I guess I thought all rotors were typically copper. I don't know what kind he's talking about, but most don't seem to have enough mass for the material cost difference to matter much.


----------



## Salty9 (Jul 13, 2009)

Many induction motors use aluminum bars in rotors.


----------



## Nathan219 (May 18, 2010)

I can confirm the Tesla Copper rotor.


----------



## Tesseract (Sep 27, 2008)

Implications? Copper for the rotor bars will have lower losses (and silver lower still) but aluminum is infinitely more popular simply because it is easier to cast the bars in place with it. Copper does not form good castings and any alloying to improve the casting ability (e.g. - the bronzes and brasses) results in a much higher bulk resistivity (called ρ, or lower case rho).

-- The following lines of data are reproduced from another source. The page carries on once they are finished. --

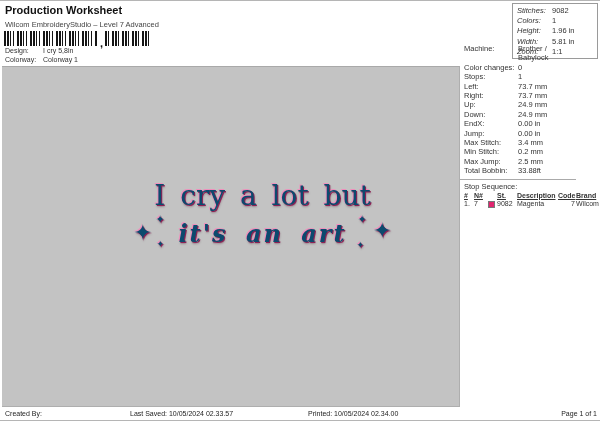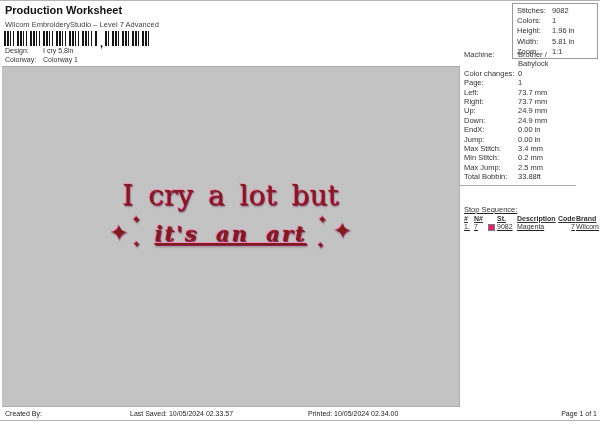--- a/index.html
+++ b/index.html
@@ -17,48 +17,48 @@
   .bars.b2 { width:46px; background:repeating-linear-gradient(90deg,#151515 0 2px,#fff 2px 3px,#151515 3px 4px,#fff 4px 7px,#151515 7px 9px,#fff 9px 10px); }
   .bc-comma { font-size:11px; font-weight:bold; line-height:6px; align-self:flex-end; margin:0 2px; color:#111; }
   .meta-row { position:absolute; left:5px; font-size:7px; color:#333; }
   .meta-row .lbl { display:inline-block; width:38px; }
   .meta-design { top:46px; }
   .meta-colorway { top:55px; }
   
   .stats-box { position:absolute; left:512px; top:2px; width:86px; height:56px;
     border:1px solid #9a9a9a; box-sizing:border-box; padding:2px 0 0 4px; }
   .srow { display:flex; font-size:7.5px; line-height:10.2px; color:#333; }
-  .srow .s-lbl { width:35px; }
+  .srow .s-lbl { width:35px;font-style:italic; }
   
   .canvas { position:absolute; left:2px; top:65px; width:458px; height:341px;
     background:#c3c3c3; border-top:1px solid #a9a9a9; border-right:1px solid #aeaeae;
     border-bottom:1px solid #aeaeae; box-sizing:border-box; }
-  .design { position:absolute; left:0; top:114px; width:100%; text-align:center; color:#7f1d1d; }
+  .design { position:absolute; left:0; top:114px; width:100%; text-align:center; color:#0c4a6e;padding-left:32px; }
   .dline {
     font-family:"DejaVu Serif", serif; font-size:28px; line-height:30px;
     word-spacing:6px; letter-spacing:0px;
     text-shadow:1px 1px 0 #8e2154, -1px -1px 0 #ef8fbb, 1px 2px 2px rgba(60,10,35,.35);
   }
   .l3 { display:flex; justify-content:center; align-items:center; gap:9px; margin-top:3px;
     text-shadow:1px 1px 0 #8e2154, -1px -1px 0 #ef8fbb, 1px 2px 2px rgba(60,10,35,.35); }
   .script { font-family:"DejaVu Serif", serif; font-style:italic; font-weight:bold;
-    font-size:21px; letter-spacing:2px; word-spacing:8px;text-decoration:underline; }
+    font-size:24px; letter-spacing:2px; word-spacing:8px; }
   .sgroup { position:relative; width:36px; height:38px; }
   .spark { position:absolute; line-height:1; }
   .sg-left .sp-big  { left:0;  top:8px;  font-size:22px; }
   .sg-left .sp-small{ left:22px; top:0;  font-size:11px; }
   .sg-left .sp-tiny { left:23px; top:26px; font-size:9px; }
   .sg-right .sp-big  { right:0; top:6px; font-size:22px; }
   .sg-right .sp-small{ left:2px; top:0;  font-size:11px; }
   .sg-right .sp-tiny { left:1px; top:27px; font-size:9px; }
   
-  .panel { position:absolute; left:460px; top:49px; width:116px; }
+  .panel { position:absolute; left:460px; top:43px; width:116px; }
   .prow { display:flex; font-size:7.5px; line-height:9.4px; padding-left:4px; color:#333; }
   .prow .p-lbl { width:54px; flex:none; }
-  .stopseq { margin-top:3px; border-top:1px solid #aaa; padding:19px 0 0 4px;text-decoration:underline; }
+  .stopseq { margin-top:3px; border-top:1px solid #aaa; padding:2px 0 0 4px; }
   .stop-title { font-size:7.5px; line-height:9px; color:#333; }
   .tbl-h, .tbl-r { display:grid; grid-template-columns:10px 14px 29px 41px 18px 24px;
     font-size:7px; line-height:8.6px; color:#333; align-items:center; }
   .tbl-h { margin-top:1px; }
   .tbl-h span { font-weight:bold; text-decoration:underline; }
   .h-st { padding-left:9px; }
   .col-code { text-align:right; padding-right:1px; }
   .st-cell { display:flex; align-items:center; }
   .chip { width:7px; height:7px; background:#e0246f; border:1px solid #777;
     box-sizing:border-box; margin-right:2px; flex:none; }
@@ -137,21 +137,21 @@
   <div class="panel">
     <div class="prow">
         <span class="p-lbl">Machine:</span>
         <span>Brother / Babylock</span>
       </div>
     <div class="prow">
         <span class="p-lbl">Color changes:</span>
         <span>0</span>
       </div>
     <div class="prow">
-        <span class="p-lbl">Page:</span>
+        <span class="p-lbl">Stops:</span>
         <span>1</span>
       </div>
     <div class="prow">
         <span class="p-lbl">Left:</span>
         <span>73.7 mm</span>
       </div>
     <div class="prow">
         <span class="p-lbl">Right:</span>
         <span>73.7 mm</span>
       </div>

The induction motor has been around for more than 100 years - there's not much new going on inside of one these days.


----------



## subcooledheatpump (Mar 5, 2012)

The most they do with new induction motors (in industry) is add the copper rotor and use low friction bearings. They also try to stuff as many windings into the slots as they can, but most don't use all of the available real estate. "servo" type induciton motors are usually a little more filled.

As said above, the copper rotor is more difficult to make, therefore even new induction motors mostly still use an alumnium rotor, the copper rotor is available on request or with a high efficieny motor, and you'll pay a premium

Siemens I know makes an industrial induction motor with a copper rotor, and they have for quite some time now.


----------